Some have sounded the alarm about the potentially disturbing implications. Already the app has been used by a St Petersburg photographer to snap and identify people on the citys metro, as well as by online vigilantes to uncover the social media profiles of female porn actors and harass them.

The technology can work with any photographic database, though it currently cannot use Facebook, because even the public photographs are stored in a way that is harder to access than Vkontakte, the apps creators say.

But the FindFace app is really just a shop window for the technology, the founders said. There is a paid function for those who want to make more than 30 searches a month, but this is more to regulate the servers from overload rather than to make money. They believe the real money-spinner from their face-recognition technology will come from law enforcement and retail.

Kukharenko and Kabakov have recently returned from the US, and Kabakov was due to travel to Macau and present the technology to a casino chain. The pair claim they have been contacted by police in Russian regions, who told them they started loading suspect or witness photographs into FindFace and came up with results. Its nuts: there were cases that had seen no movement for years, and now they are being solved, said Kabakov.

The startup is in the final stages of signing a contract with Moscow city government to work with the citys network of 150,000 CCTV cameras. If a crime is committed, the mugshots of anyone in the area can be fed into the system and matched with photographs of wanted lists, court records, and even social networks.

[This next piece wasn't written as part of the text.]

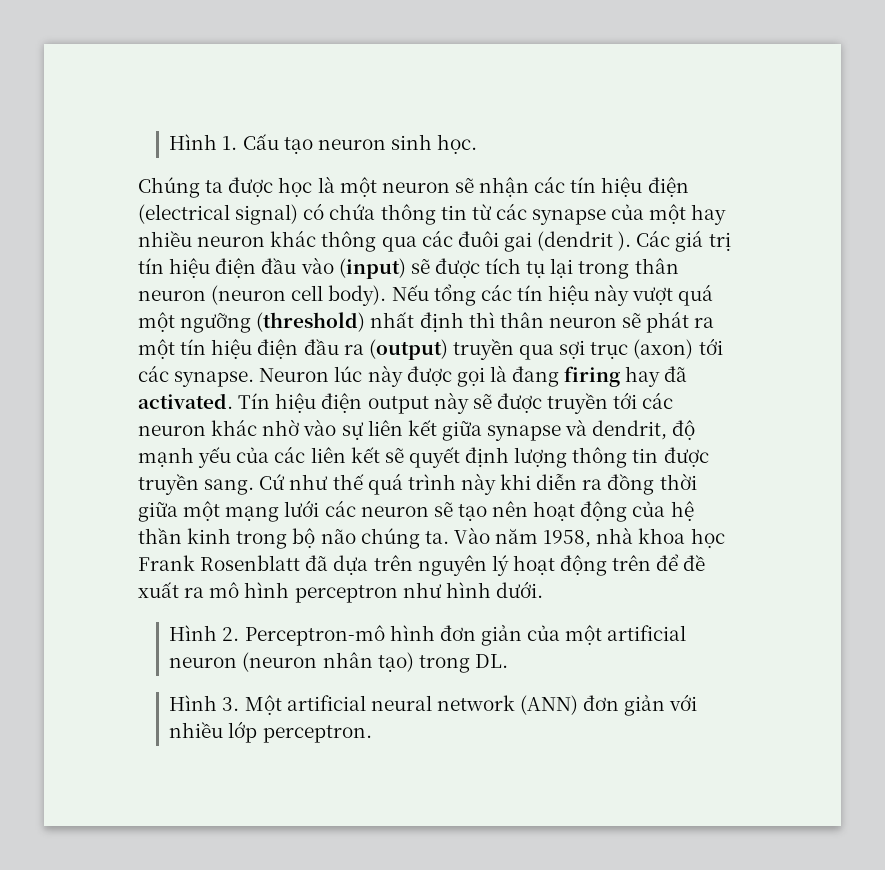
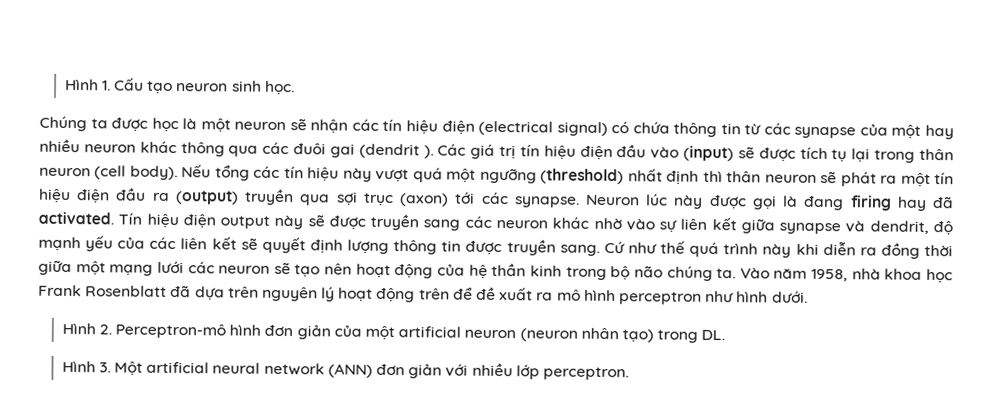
- Các giá trị tín hiệu điện đầu vào (input) sẽ được tích tụ lại trong thân neuron (neuron cell body).
+ Các giá trị tín hiệu điện đầu vào (input) sẽ được tích tụ lại trong thân neuron (cell body).
- Tín hiệu điện output này sẽ được truyền tới các neuron khác nhờ vào sự liên kết giữa synapse và dendrit, độ mạnh yếu của các liên kết sẽ quyết định lượng thông tin được truyền sang.
+ Tín hiệu điện output này sẽ được truyền sang các neuron khác nhờ vào sự liên kết giữa synapse và dendrit, độ mạnh yếu của các liên kết sẽ quyết định lượng thông tin được truyền sang.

It does not take a wild imagination to come up with sinister applications in this field too; for example authoritarian regimes able to tag and identify participants in street protests. Kabakov and Kukharenko said they had not received an approach from Russias FSB security service, but if the FSB were to get in touch, of course wed listen to any offers they had.

The pair also have big plans for the retail sector. Kabakov imagines a world where cameras fix you looking at, say, a stereo in a shop, the retailer finds your identity, and then targets you with marketing for stereos in the subsequent days.

Again, it sounds a little disturbing. But Kabakov said, as a philosophy graduate, he believes we cannot stop technological progress so must work with it and make sure it stays open and transparent.

In todays world we are surrounded by gadgets. Our phones, televisions, fridges, everything around us is sending real-time information about us. Already we have full data on peoples movements, their interests and so on. A person should understand that in the modern world he is under the spotlight of technology. You just have to live with that.